* Exercise aim *
Filter these entries down to lines holding "OBPa".

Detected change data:
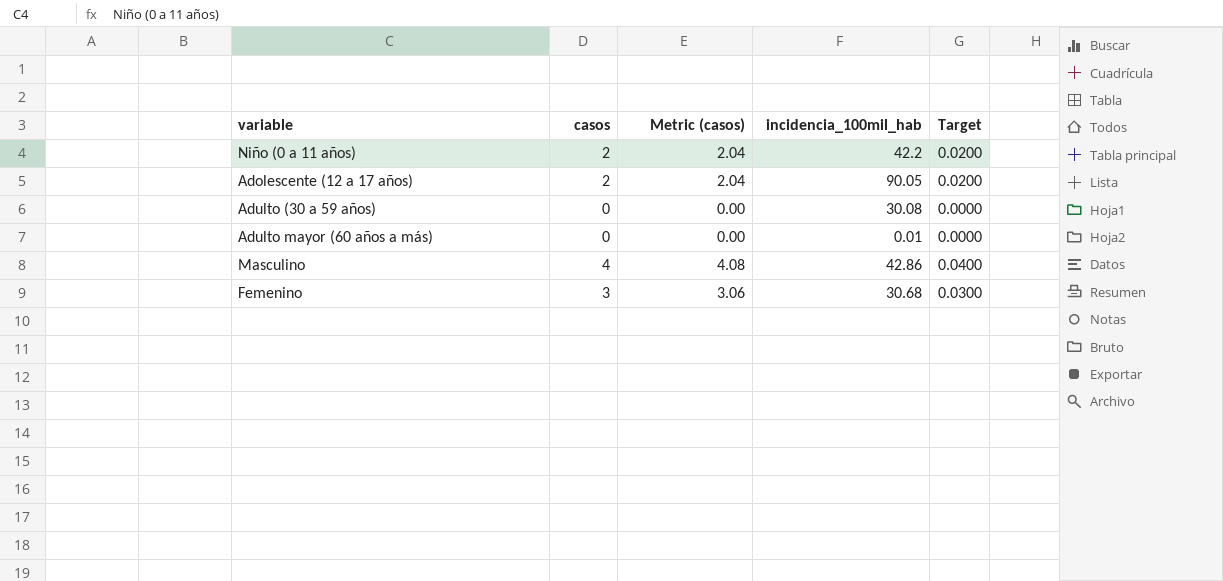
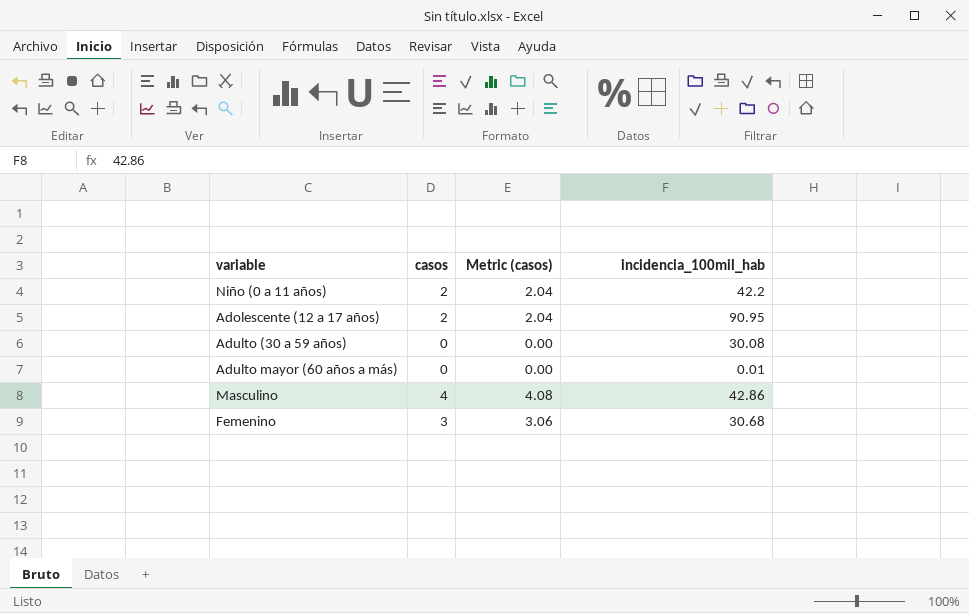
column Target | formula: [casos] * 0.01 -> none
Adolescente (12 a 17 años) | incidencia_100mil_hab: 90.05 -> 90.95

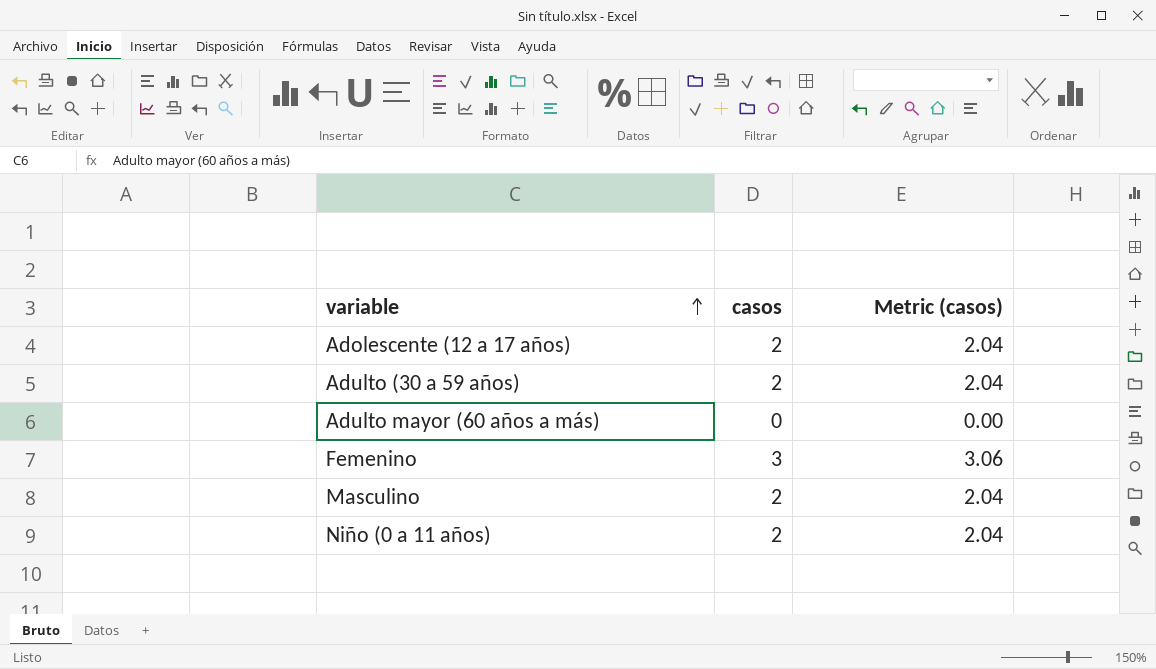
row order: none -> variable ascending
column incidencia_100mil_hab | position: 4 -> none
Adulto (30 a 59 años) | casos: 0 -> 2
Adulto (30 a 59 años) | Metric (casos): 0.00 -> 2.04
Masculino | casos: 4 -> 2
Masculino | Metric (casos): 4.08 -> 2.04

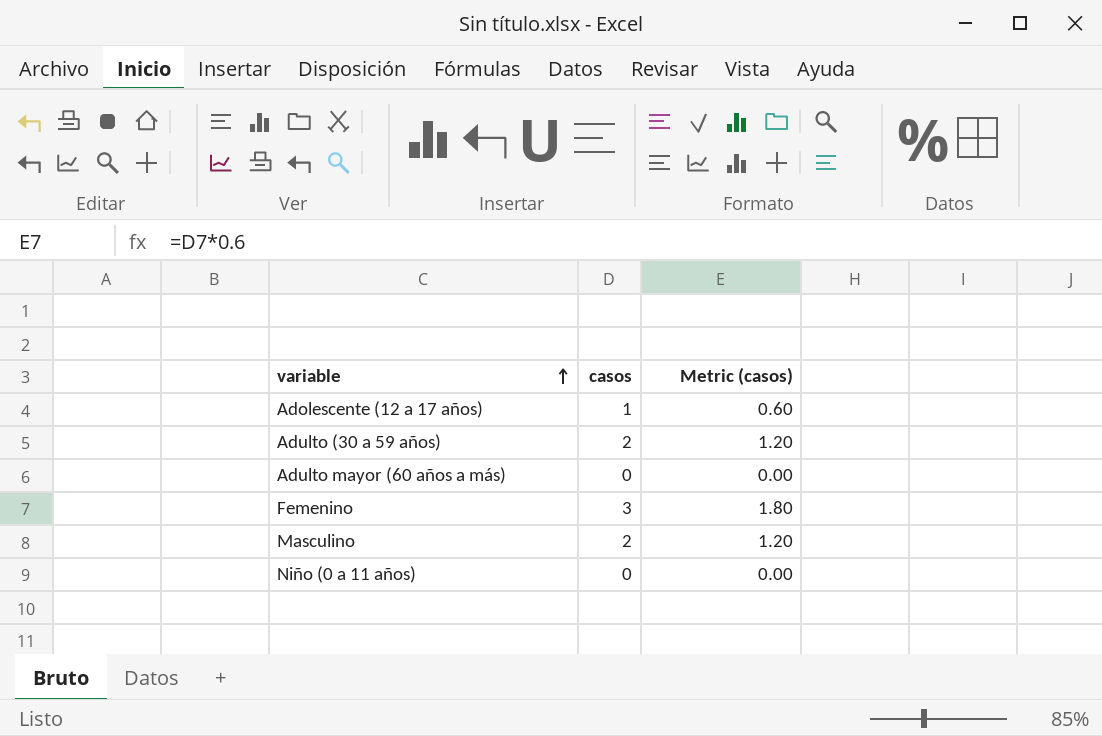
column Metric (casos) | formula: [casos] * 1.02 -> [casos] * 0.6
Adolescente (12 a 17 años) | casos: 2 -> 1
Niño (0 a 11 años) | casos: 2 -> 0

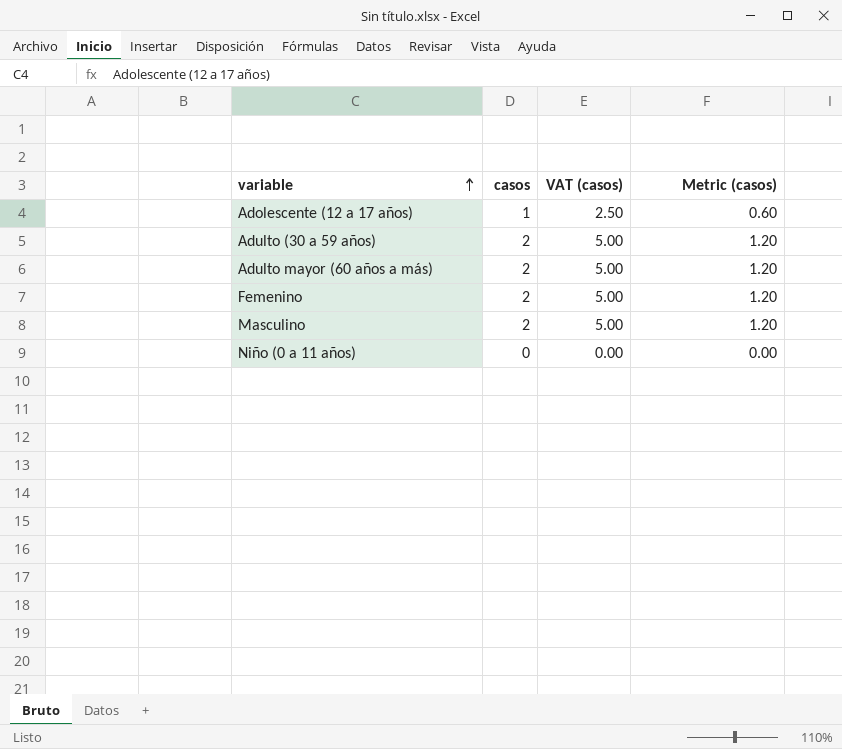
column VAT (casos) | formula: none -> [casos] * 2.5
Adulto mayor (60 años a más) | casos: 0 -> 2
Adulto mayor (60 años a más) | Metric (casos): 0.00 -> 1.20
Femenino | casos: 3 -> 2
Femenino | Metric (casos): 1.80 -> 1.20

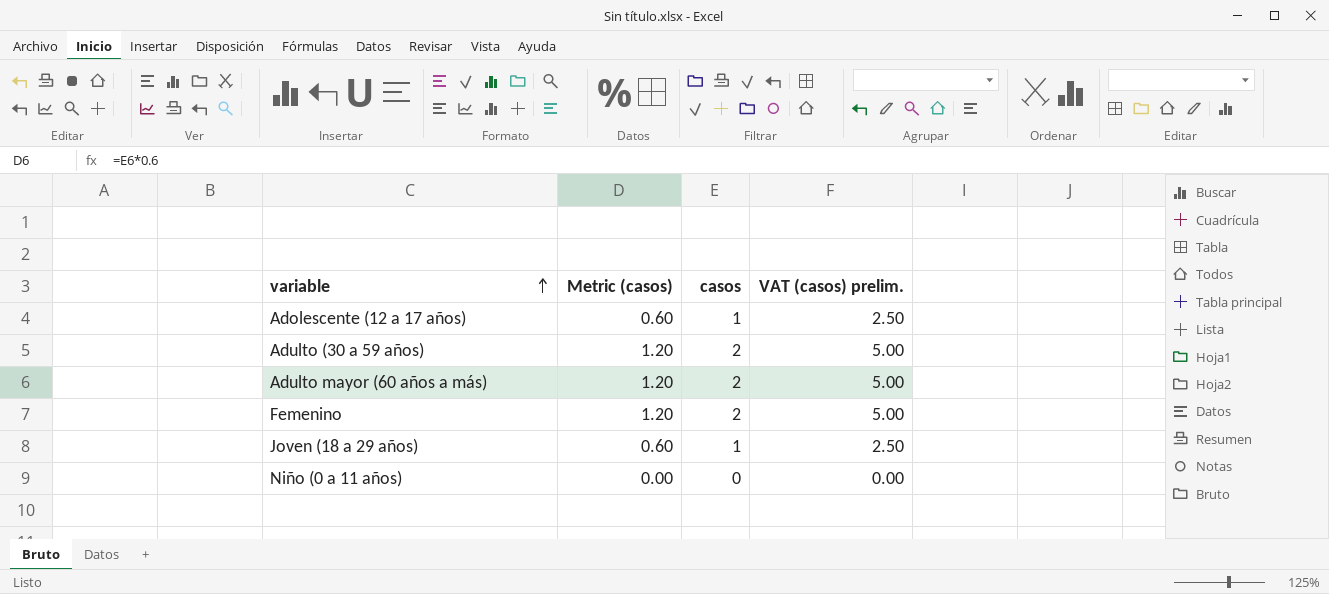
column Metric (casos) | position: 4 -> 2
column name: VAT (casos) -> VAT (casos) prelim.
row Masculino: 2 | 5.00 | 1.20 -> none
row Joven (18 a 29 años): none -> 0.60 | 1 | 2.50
* * *
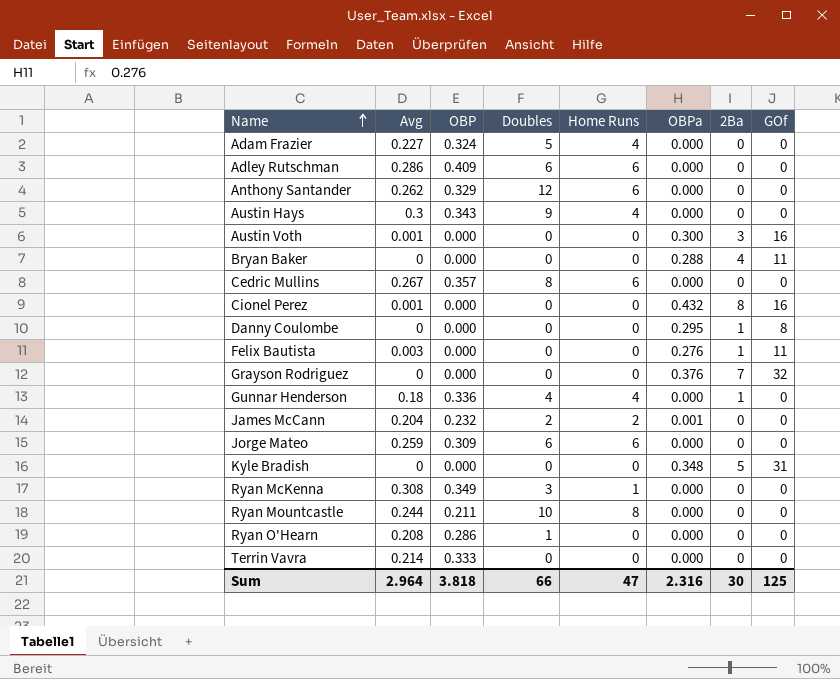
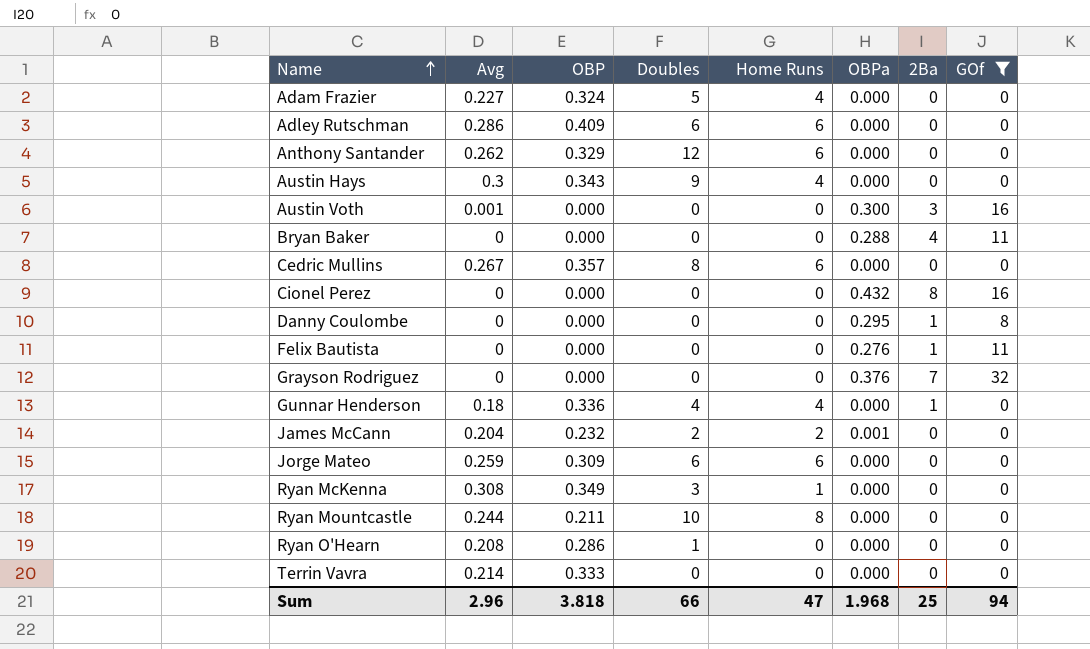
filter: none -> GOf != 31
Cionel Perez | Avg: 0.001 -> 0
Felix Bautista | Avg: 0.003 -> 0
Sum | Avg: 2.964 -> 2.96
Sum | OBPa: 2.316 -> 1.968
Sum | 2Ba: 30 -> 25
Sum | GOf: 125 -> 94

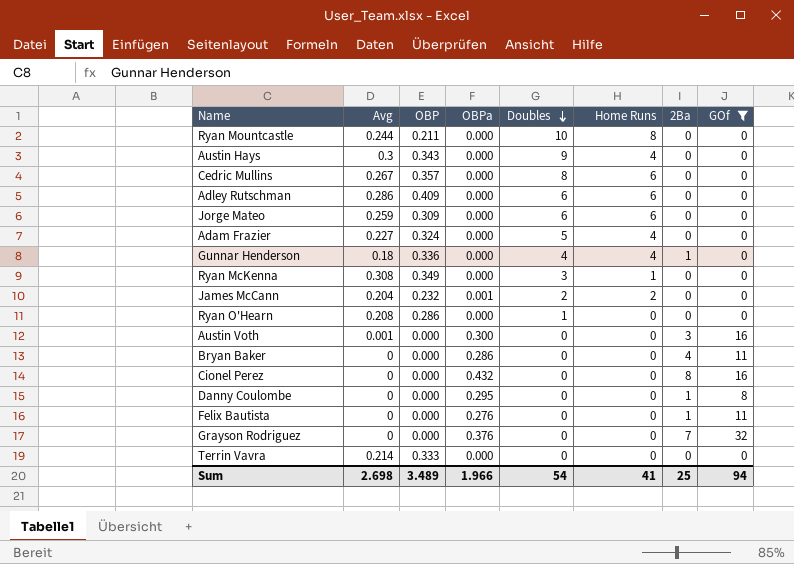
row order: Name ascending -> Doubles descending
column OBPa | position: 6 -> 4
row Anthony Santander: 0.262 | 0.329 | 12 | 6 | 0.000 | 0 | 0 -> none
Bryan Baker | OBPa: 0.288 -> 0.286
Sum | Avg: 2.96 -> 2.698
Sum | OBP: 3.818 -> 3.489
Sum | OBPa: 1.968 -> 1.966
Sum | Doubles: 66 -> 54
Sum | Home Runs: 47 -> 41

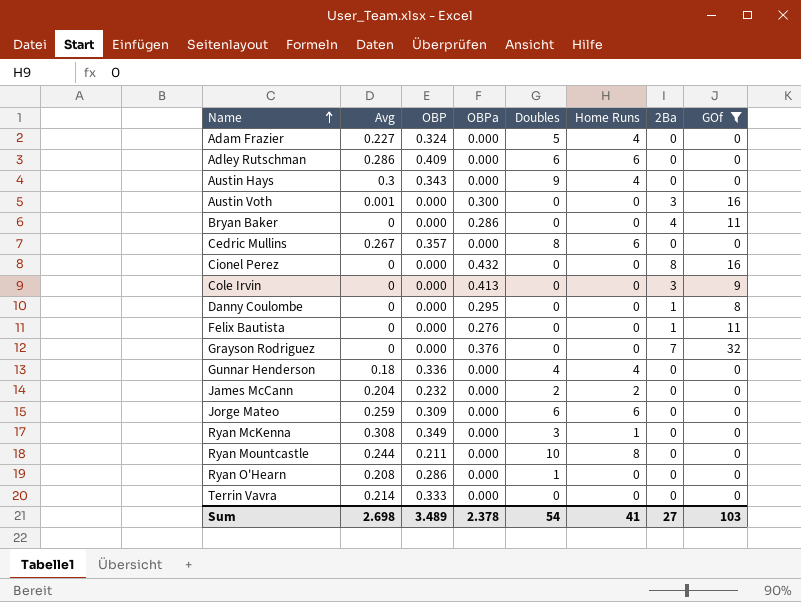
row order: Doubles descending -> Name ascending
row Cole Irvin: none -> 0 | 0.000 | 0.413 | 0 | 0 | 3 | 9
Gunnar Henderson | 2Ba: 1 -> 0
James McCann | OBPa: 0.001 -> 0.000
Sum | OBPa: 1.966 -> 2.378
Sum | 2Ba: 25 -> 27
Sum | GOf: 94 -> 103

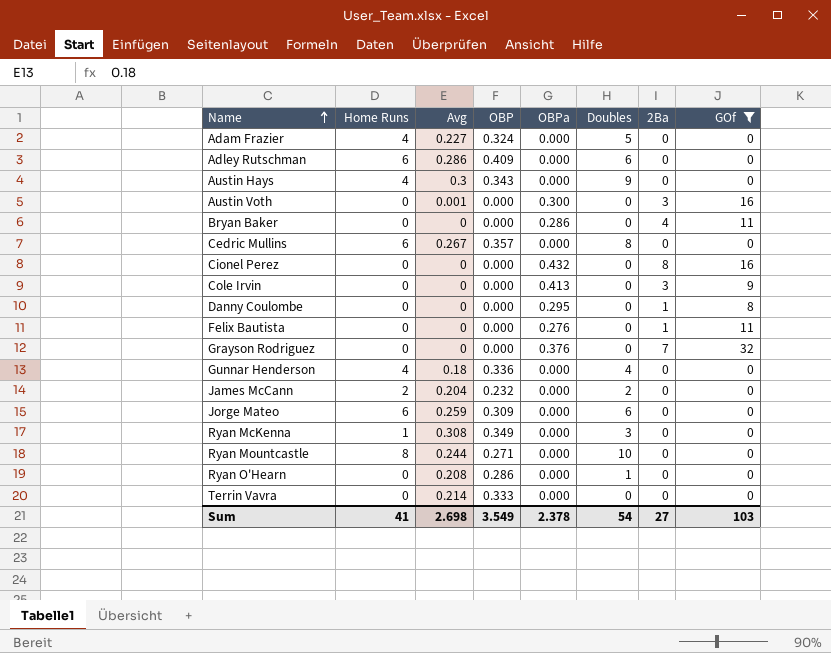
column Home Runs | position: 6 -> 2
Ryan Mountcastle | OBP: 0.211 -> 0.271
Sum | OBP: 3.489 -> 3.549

* Result for this exercise *
Sum | OBPa: 2.316 -> 1.968
column OBPa | position: 6 -> 4
Bryan Baker | OBPa: 0.288 -> 0.286
Sum | OBPa: 1.968 -> 1.966
James McCann | OBPa: 0.001 -> 0.000
Sum | OBPa: 1.966 -> 2.378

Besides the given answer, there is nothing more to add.